When the Roe admissions case was debated in December, three libertarian members of the court seemed disappointed if not worried at the prospect of such a stark change right away. after changing members of the court. Justice Ginsburg, a liberal icon, has been replaced by a conservative, Justice Amy Coney BarrettMr. Trump’s third appointee to court.
“Can this institution survive the stench this creates in the public perception that the Constitution and its reading are merely political acts?” Justice Sonia Sotomayor asked.
The conservative wing of the court seems unmoved. Indeed, its five most conservative members seem uninterested in a more elevated position led by Chief Justice John G. Roberts Jr. outline, who suggested that the court could uphold the Mississippi law in question, ban most abortions after 15 weeks, and leave it at that for now.
Professor Shaw said some members of the court may have been agitated by the continued lack of national opposition to Texas’ abortion laws.
“They dipped their toes in the water to end Roe in the second most populous state in the nation,” she said. “They could have drawn the conclusion that any backlash to Roe’s overestimation would be muted or short-lived and would not pose an existential threat to the courts. .”
The The report is not convincing promulgated by Mr. Biden’s committee on potential changes to court processes and structures may well have led the court’s conservative majority to believe they have nothing to fear from the court. other branches.
“When the Biden committee got back to its report, that dropped even further,” said Prof Vladeck. “This is not 1937.”

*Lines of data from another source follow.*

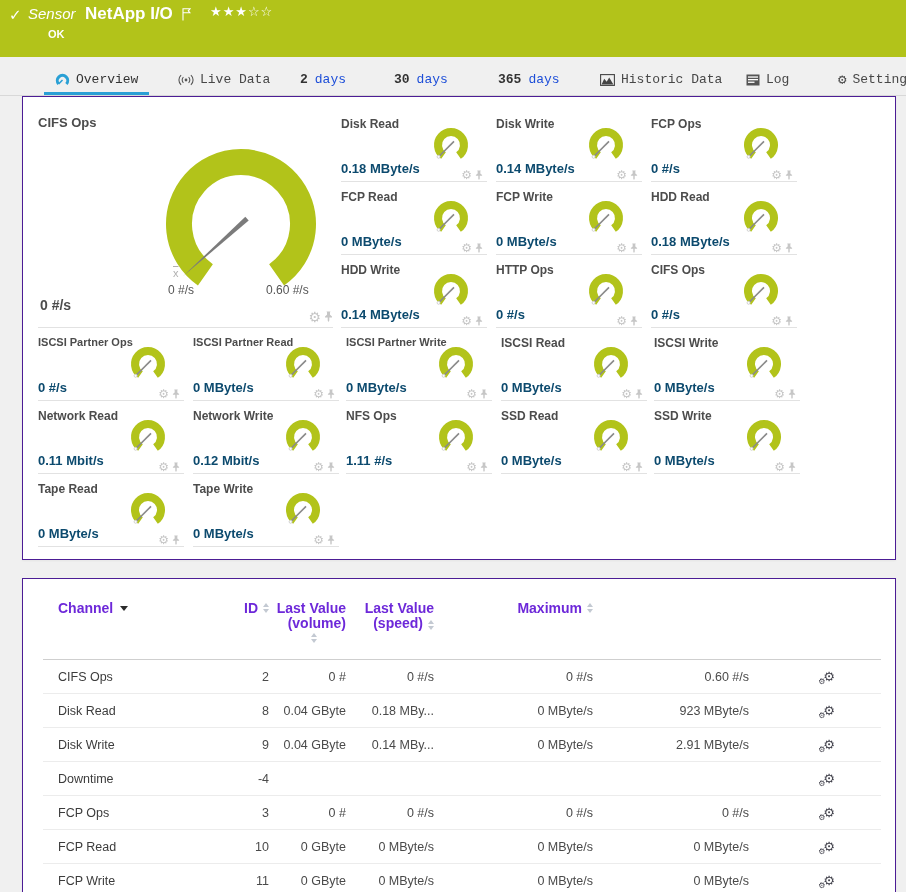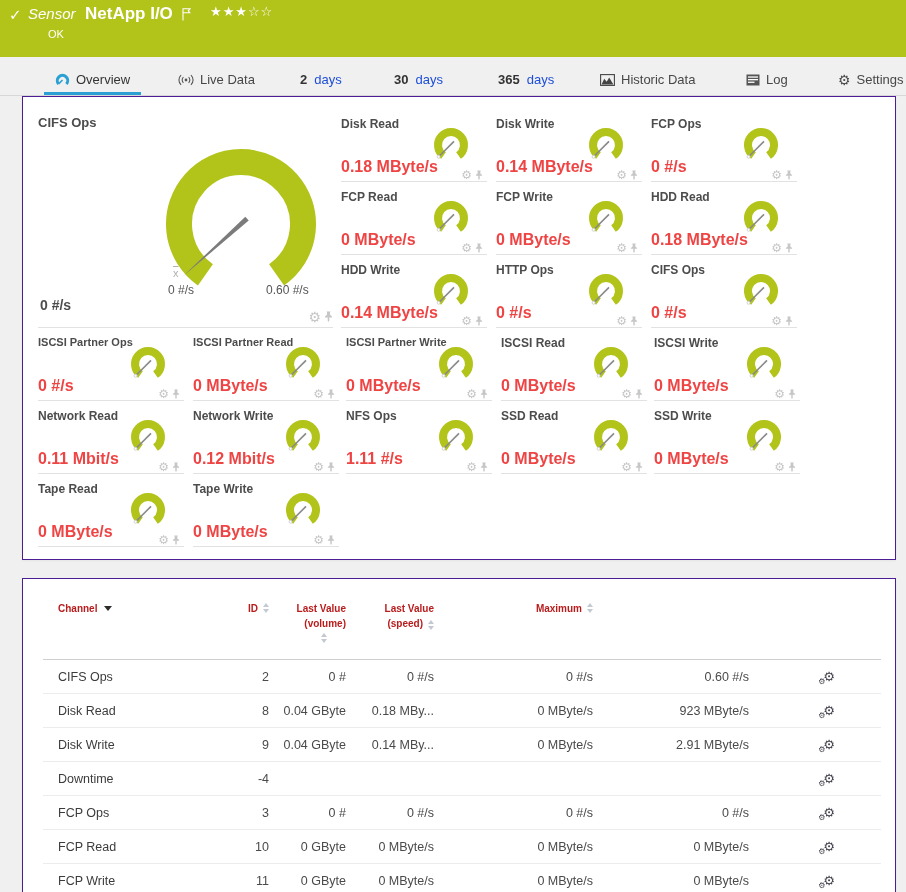--- a/index.html
+++ b/index.html
@@ -6,41 +6,41 @@
     font-family:"Liberation Sans","DejaVu Sans",sans-serif;background:#f0f0f0;}
   .page{position:relative;width:906px;height:892px;overflow:hidden;background:#f0f0f0;}
 
   
   .hdr{position:absolute;left:0;top:0;right:0;height:57px;background:#b2c31a;color:#fff;}
   .hdr .check{position:absolute;left:9px;top:6px;font-size:15px;font-weight:bold;}
   .hdr .kind{position:absolute;left:28px;top:5px;font-style:italic;font-size:15px;}
   .hdr .name{position:absolute;left:85px;top:4px;font-size:17px;font-weight:bold;}
   .hdr .flag{position:absolute;left:182px;top:7px;}
   .hdr .stars{position:absolute;left:210px;top:4px;font-size:13px;letter-spacing:1px;}
-  .hdr .ok{position:absolute;left:48px;top:28px;font-size:11px;font-weight:normal;}
+  .hdr .ok{position:absolute;left:48px;top:28px;font-size:11px;font-weight:bold;}
 
   
   .tabs{position:absolute;left:0;top:57px;right:0;height:38px;border-bottom:1px solid #d8d8d8;
     font-size:13px;color:#474747;}
-  .tab{position:absolute;bottom:8px;display:flex;align-items:center;gap:6px;cursor:pointer;white-space:nowrap;}
+  .tab{position:absolute;bottom:8px;display:flex;align-items:center;gap:6px;cursor:pointer;white-space:nowrap;font-family:Liberation Mono, monospace;}
   .tab svg{display:block;}
   .tab.active{color:#333;}
   .tab.active::after{content:"";position:absolute;left:-11px;right:-11px;bottom:-8px;height:3px;background:#2aa0d5;}
   .tab .num{font-weight:bold;color:#333;}
   .tab .word{color:#1d4ed8;margin-left:1px;}
 
   
   .panel{position:absolute;background:#fff;border:1px solid #4c1d95;box-shadow:0 1px 2px rgba(0,0,0,.05);box-sizing:border-box;}
   #panel-gauges{left:22px;top:96px;width:874px;height:464px;}
   #panel-table{left:22px;top:578px;width:874px;height:322px;}
 
   
   .gcell{position:absolute;height:73px;border-bottom:1px solid #e2e2e2;box-sizing:border-box;}
   .glabel{position:absolute;left:0;top:8px;font-size:12px;font-weight:bold;color:#4c4c4c;white-space:nowrap;}
-  .gval{position:absolute;left:0;bottom:5px;font-size:16px;font-weight:bold;color:#ef4444;white-space:nowrap;}
+  .gval{position:absolute;left:0;bottom:5px;font-size:13px;font-weight:bold;color:#0c4a6e;white-space:nowrap;}
   .mini{position:absolute;top:17px;right:15px;}
   .arc{fill:none;stroke:#b2c31a;stroke-width:8;}
   .ndl{stroke:#8a8a8a;stroke-width:1.6;}
   .ndot{fill:#fdfdfd;stroke:#c9c9c9;stroke-width:0.8;}
   .gicons{position:absolute;right:4px;bottom:0px;display:flex;align-items:center;gap:3px;color:#c6c6c6;}
   .cgear{font-size:12px;line-height:12px;}
   
   .bigcell{position:absolute;left:15px;top:12px;width:295px;height:219px;border-bottom:1px solid #e2e2e2;box-sizing:border-box;}
   .bigcell .glabel{top:6px;font-size:13px;}
   .biggauge{position:absolute;left:115px;top:30px;}
@@ -48,21 +48,21 @@
   .avgmark{position:absolute;left:135px;top:158px;font-size:11px;color:#b0b0b0;text-decoration:overline;}
   .smin{position:absolute;left:130px;top:174px;font-size:12px;color:#555;}
   .smax{position:absolute;left:228px;top:174px;font-size:12px;color:#555;}
   .bigval{position:absolute;left:2px;top:188px;font-size:14px;font-weight:bold;color:#4c4c4c;}
   .bigcell .gicons{right:0;bottom:4px;}
 
   
   .tbl{margin:0 14px 0 20px;}
   .thead{display:grid;grid-template-columns:160px 51px 77px 88px 159px 156px 114px;
     padding:22px 0 0 15px;height:58px;box-sizing:content-box;border-bottom:1px solid #cfcfcf;
-    color:#b91c1c;font-weight:bold;font-size:10px;line-height:15px;}
+    color:#6d28d9;font-weight:bold;font-size:14px;line-height:15px;}
   .th{display:flex;align-items:flex-start;}
   .th.right{justify-content:flex-end;}
   .thcol{display:flex;flex-direction:column;align-items:flex-end;}
   .thcol .sub{display:flex;align-items:center;}
   .thcol .below{align-self:center;margin-top:2px;}
   .tristack{display:inline-flex;flex-direction:column;margin-left:5px;margin-top:2px;}
   .tri{width:0;height:0;border-left:3.5px solid transparent;border-right:3.5px solid transparent;}
   .tri.up{border-bottom:4px solid #c3c9d2;margin-bottom:2px;}
   .tri.down{border-top:4px solid #c3c9d2;}
   .tridark{width:0;height:0;border-left:4px solid transparent;border-right:4px solid transparent;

That was the year that President Franklin D. Roosevelt introduced what is called his court packing plan. It failed immediately: The number of judges remained steady at nine. But it appeared to put pressure on the court, which began to uphold progressive New Deal legislation.
Now there doesn’t seem to be any comparable pressure, Professor Vladeck said. “This is a court that is not shy, is not afraid of its shadow, and is not worried from afar about doing anything to provoke Congress,” he said.
Courts have recently been creative in using unusual procedures to produce quick results.
For example, in recent years it has done some of its most important work on what critics call its shadow framein which the court decides on urgent applications on a very rapid schedule without a brief meeting and full argument, often in a brief ruling issued late at night.
Possibly in response to criticism of that practice, the court has begun hearing arguments in important cases it has come to court such as emergency applications, including death penalty applications. , Texas abortion law, and two Biden administration programs. request or encourage vaccination against coronavirus.
The court has also begun using another procedural device to allow it to make quick decisions, agreeing to hear cases before the appellate courts issue decisions.
The “confirmation before judgment” procedure was once extremely rare, seemingly reserved for national crises such as President Richard M. Nixon’s refusal to turn over tape recordings to a special prosecutor. or President Harry S. Truman’s arrest of the steel industry.
Until early 2019, the court had not used the procedure for 14 years. Since then, Professor Vladeck foundit used it 14 times.
“This is a court that is not afraid to remove obscure procedures and obtrusive avenues of review, if that allows it to make decisions faster,” he said.
“It all ends up in the same place,” he said, “which is increasing the power of the courts.”